Scientism is a philosophical view about the power and scope of the techniques of the natural sciences. It is generally understood to hold that all genuine knowledge about the world around us, including about human behavior, is obtainable only through the particular scientific methods that have proved so successful in physics, chemistry, and the other natural sciences. In other words, knowledge gained through use of the scientific method has a unique claim to truth, and, some would say, constitutes the only path to real knowledge.
No one denies the success of the methods of the natural sciences in dealing with astronomy, biology, chemistry, earth sciences, and physics. There is general agreement also that these methods have been less successful in accounting for human behavior, even when the techniques of statistical analysis are included in the mix. Whether the methods fall short because they need further development and refinement, as well as additional data, or because there is something inherently inaccessible to those methods is a matter of dispute. Scientism leans towards the former, and often invokes another philosophical view, i.e., materialism, to argue that since matter, with its movements and changes, is all that exists, scientific methods will prevail eventually in the study of human behavior as well.

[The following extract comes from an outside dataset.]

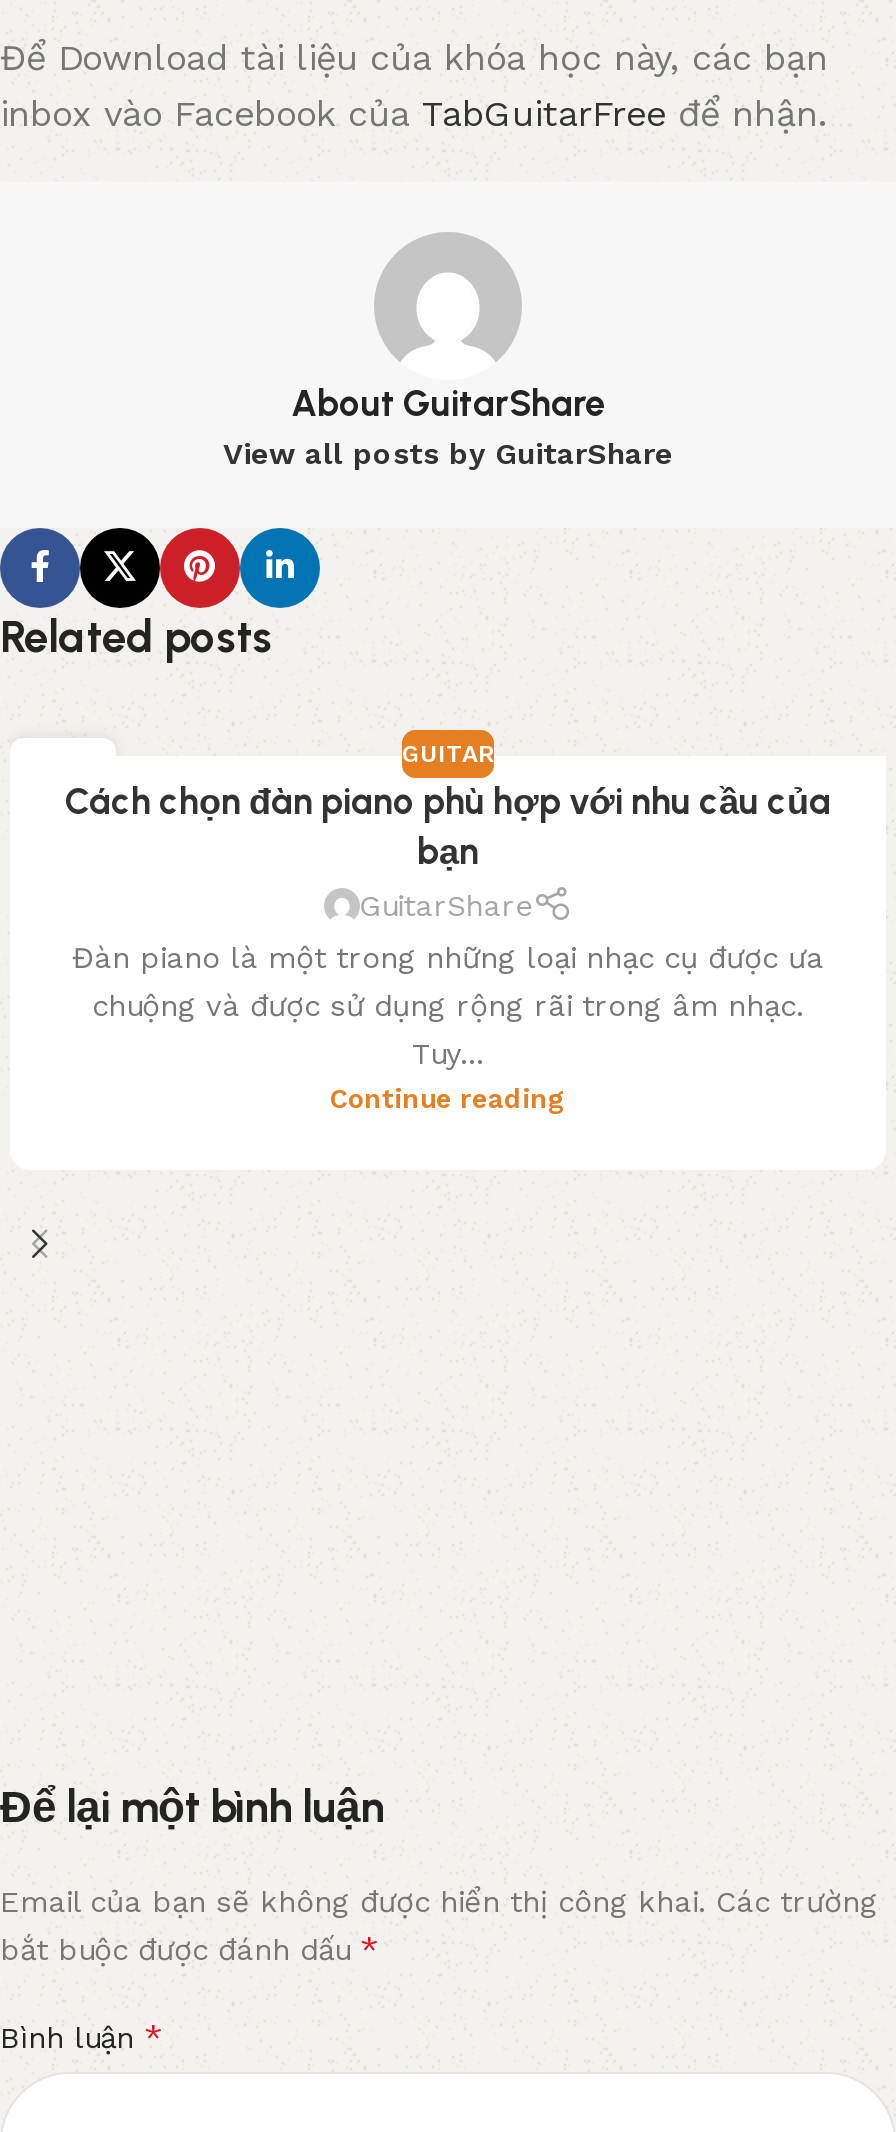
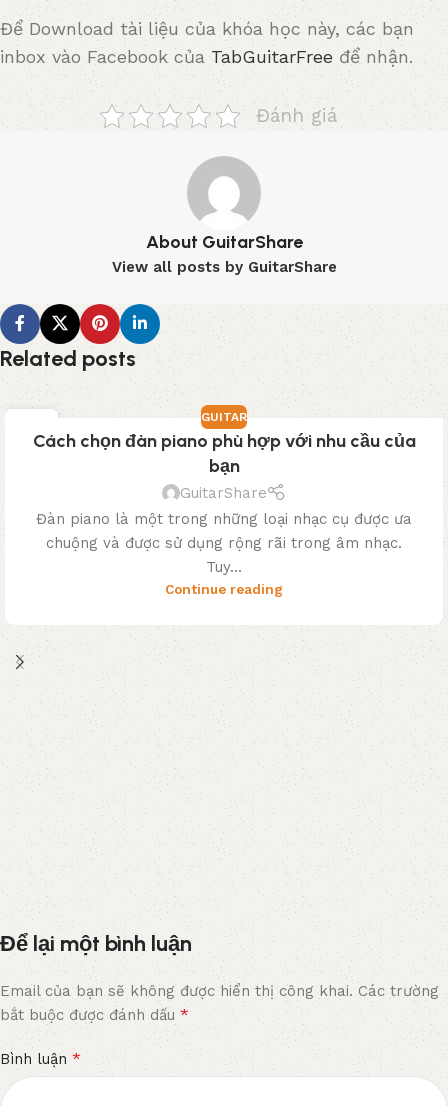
+ Đánh giá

Briefly and crudely, scientism in its plainest form is the view is that scientific methods are the only path to knowledge of the material world, and that the material world is all there is.

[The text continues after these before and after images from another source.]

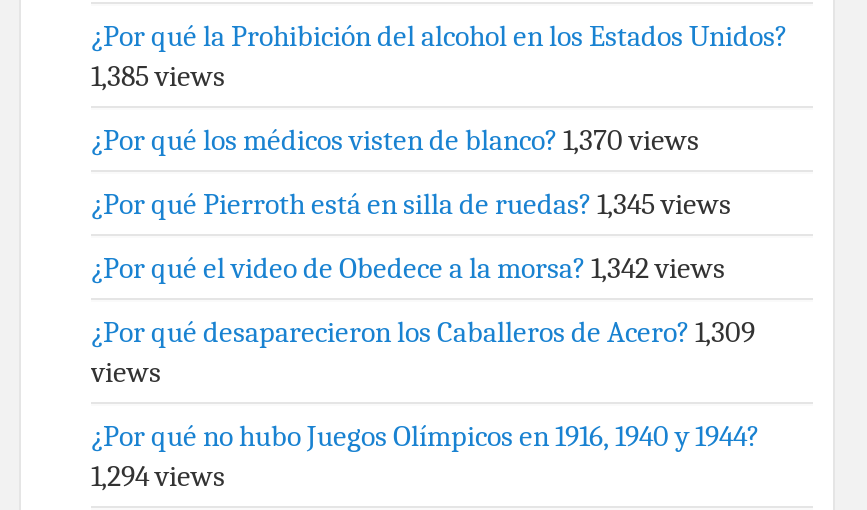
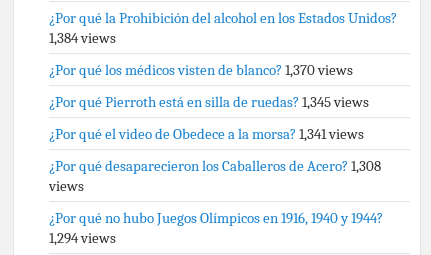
- 1,385 views
+ 1,384 views

- ¿Por qué el video de Obedece a la morsa? 1,342 views
+ ¿Por qué el video de Obedece a la morsa? 1,341 views

- ¿Por qué desaparecieron los Caballeros de Acero? 1,309
+ ¿Por qué desaparecieron los Caballeros de Acero? 1,308
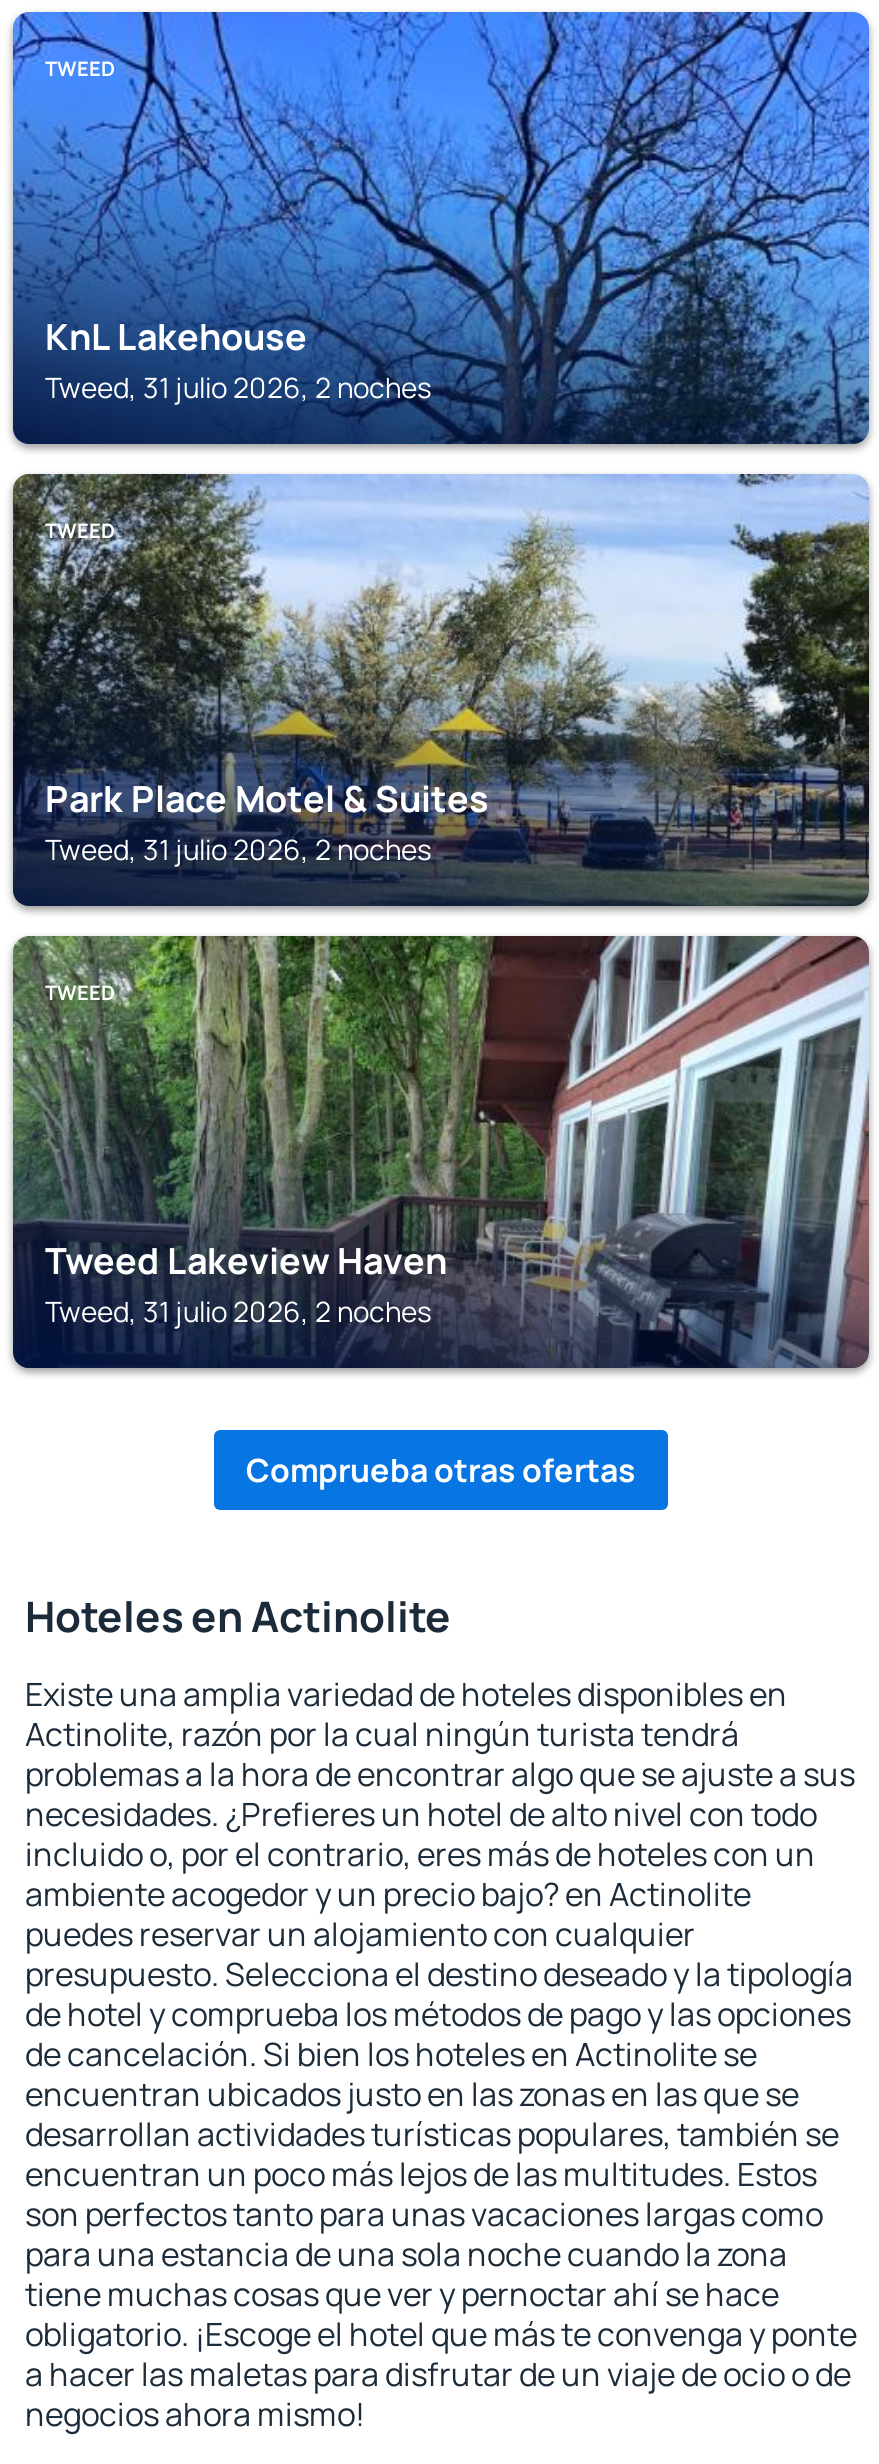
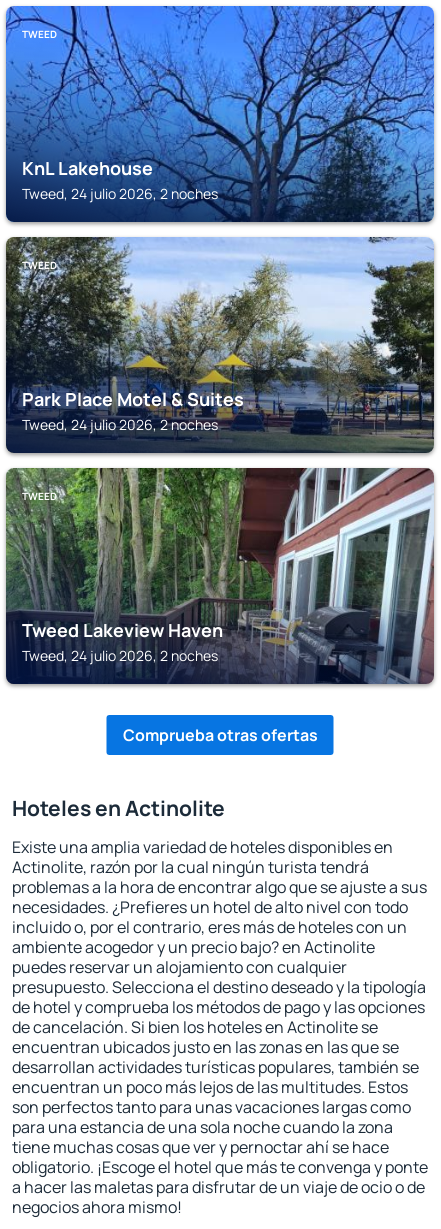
- Tweed, 31 julio 2026, 2 noches
+ Tweed, 24 julio 2026, 2 noches

- Tweed, 31 julio 2026, 2 noches
+ Tweed, 24 julio 2026, 2 noches

- Tweed, 31 julio 2026, 2 noches
+ Tweed, 24 julio 2026, 2 noches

Critics say that these views constitute an overreaching of the limits of the scientific method, and are not even supported by science itself.
This collection of essays, edited by Richard Williams and Daniel Robinson, addresses varying aspects of scientism and its position as, supposedly, the new orthodoxy. The introduction is by Williams and the opening essay is by Robinson.
A few very influential philosophers and scientists have a strong commitment to views that have been characterized as scientistic. Williams cites the work of Steven Pinker.1 Pinker, however, denies the charge, which is not surprising as “scientism” for Williams is a pejorative term that necessarily connotes overstepping the boundaries of science. Pinker and Williams evidently disagree about where those boundaries lie.
Although philosopher Daniel Dennett and evolutionary biologist Richard Dawkins are cited in the book, the strongest support Williams provides for the orthodoxy of scientism is his agreement with Pinker that the cluster of ideas that characterize scientism has become “the worldview that guides the moral and spiritual values of an educated person today.”2 With no other evidence in support of widespread adoption of the scientistic point of view, the evidence for scientism as orthodoxy is weak.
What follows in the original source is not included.